U.S. Learns to Live with Less Freedom
by Tim Harper
MANCHESTER, New Hampshire - The fierce cultural aversion to the long reach of government is emblazoned on every licence plate here, an omnipresent statement that should make Rich Tomasso's job easier.
But even a man who makes it his business to protect individual liberties in a state where no government would dare collect a sales tax or personal income tax — or force a seatbelt around a driver or a helmet on a motorcyclist — has to face some harsh realities in George W. Bush's America.
"People are more afraid of terror than having their privacy violated," says Tomasso, chair of the New Hampshire Liberty Alliance. "For so long the rhetoric has been about fear, not hope and more traditional American values."
"Live Free or Die" is not just a cheesy licence plate slogan in this tiny New England state.
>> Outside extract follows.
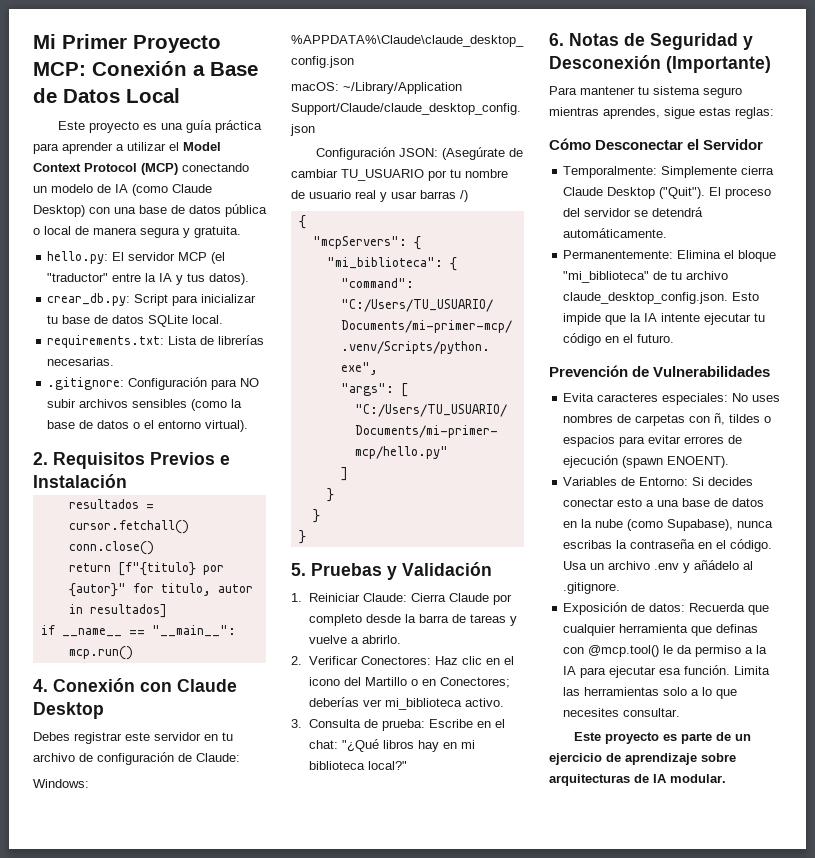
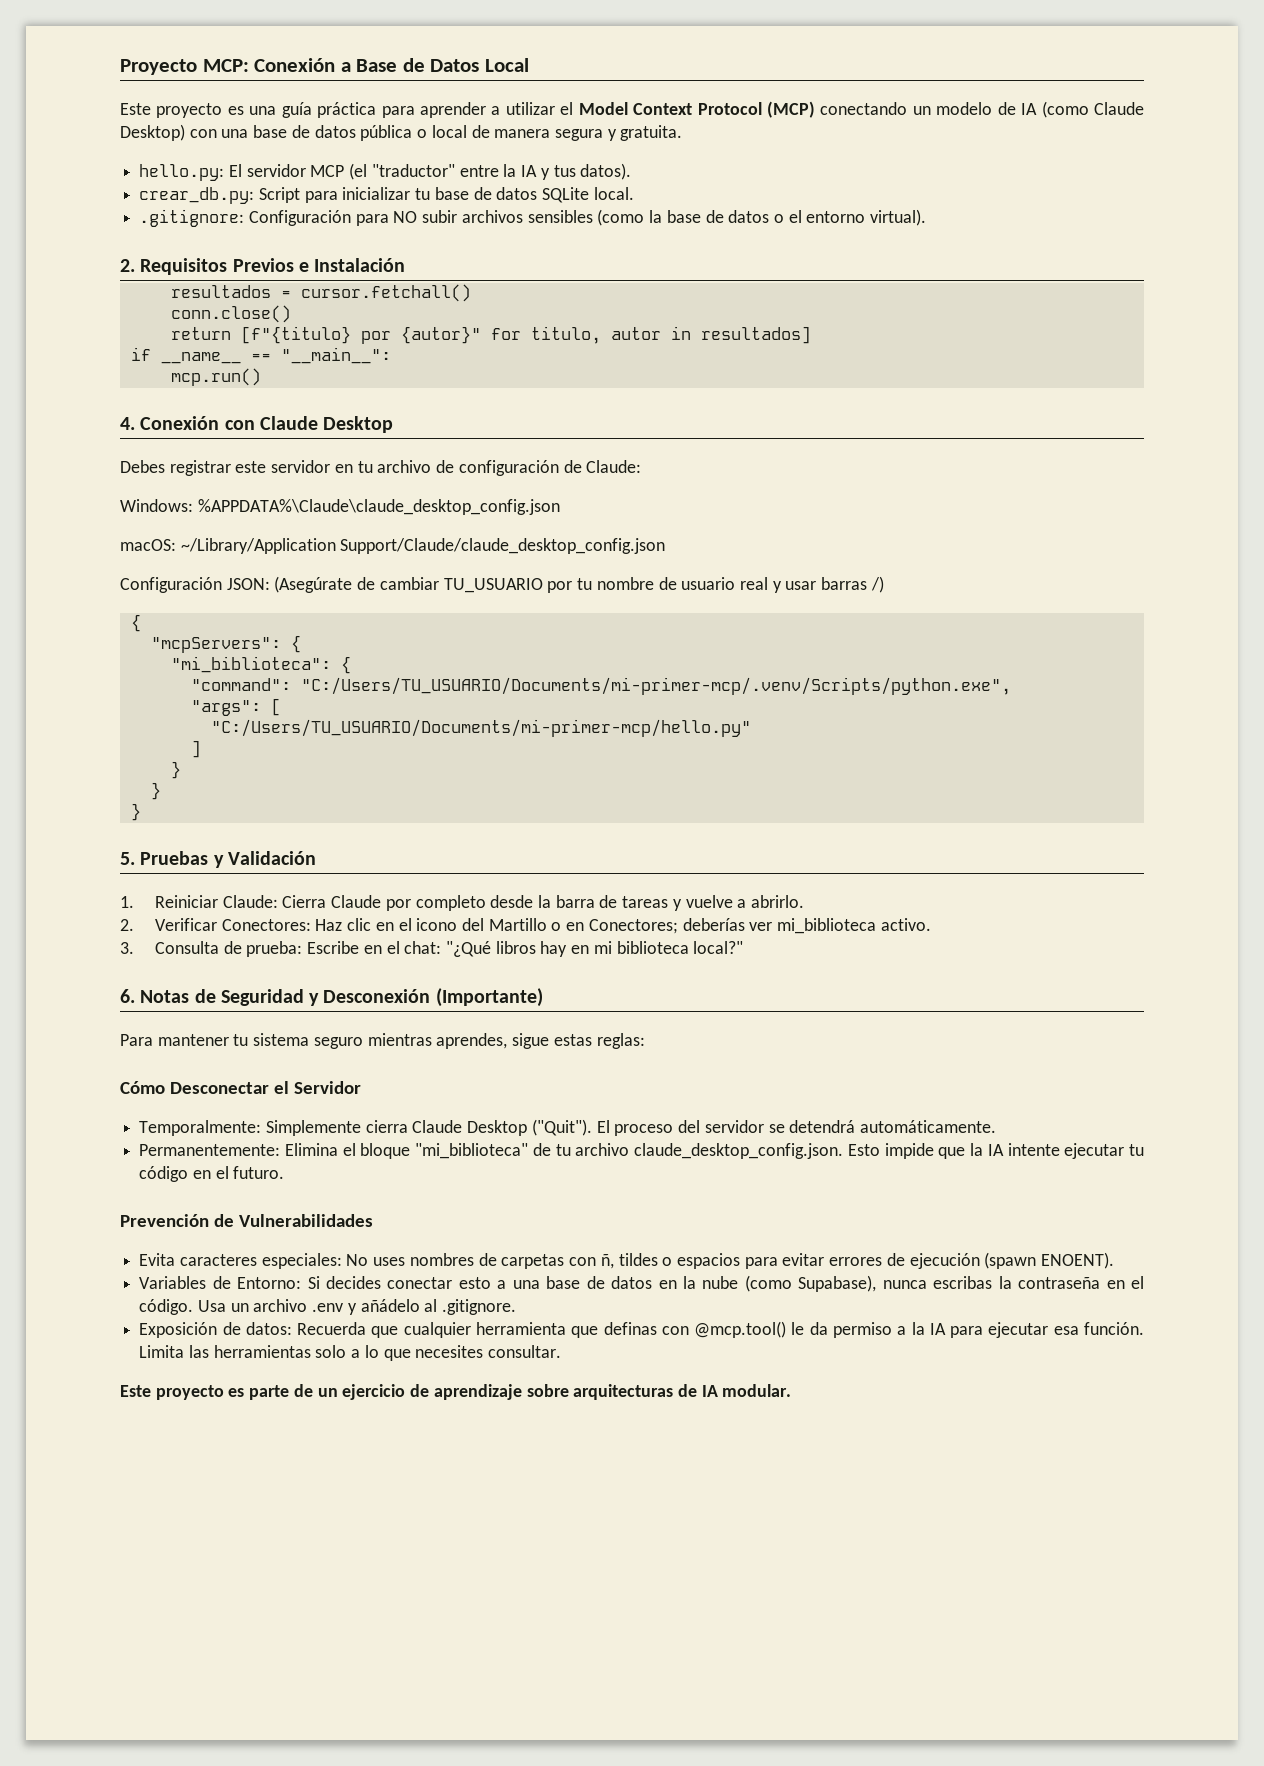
- Mi Primer Proyecto MCP: Conexión a Base de Datos Local
+ Proyecto MCP: Conexión a Base de Datos Local
- requirements.txt: Lista de librerías necesarias.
But even New Hampshire is not immune to the national erosion of civil liberties that has permeated every part of the United States since terrorists forced their way into airline cockpits almost five years ago, taking away a nation's bravado and replacing it with fear.
The exploitation of that fear by an administration intent on inflating the powers of the presidency, at the expense of a cowed Congress and with the tacit approval of an anxious nation, may be a cautionary tale for Canadians should some of that U.S.-style fear find its way north of the border in the wake of Toronto's recent terrorism arrests.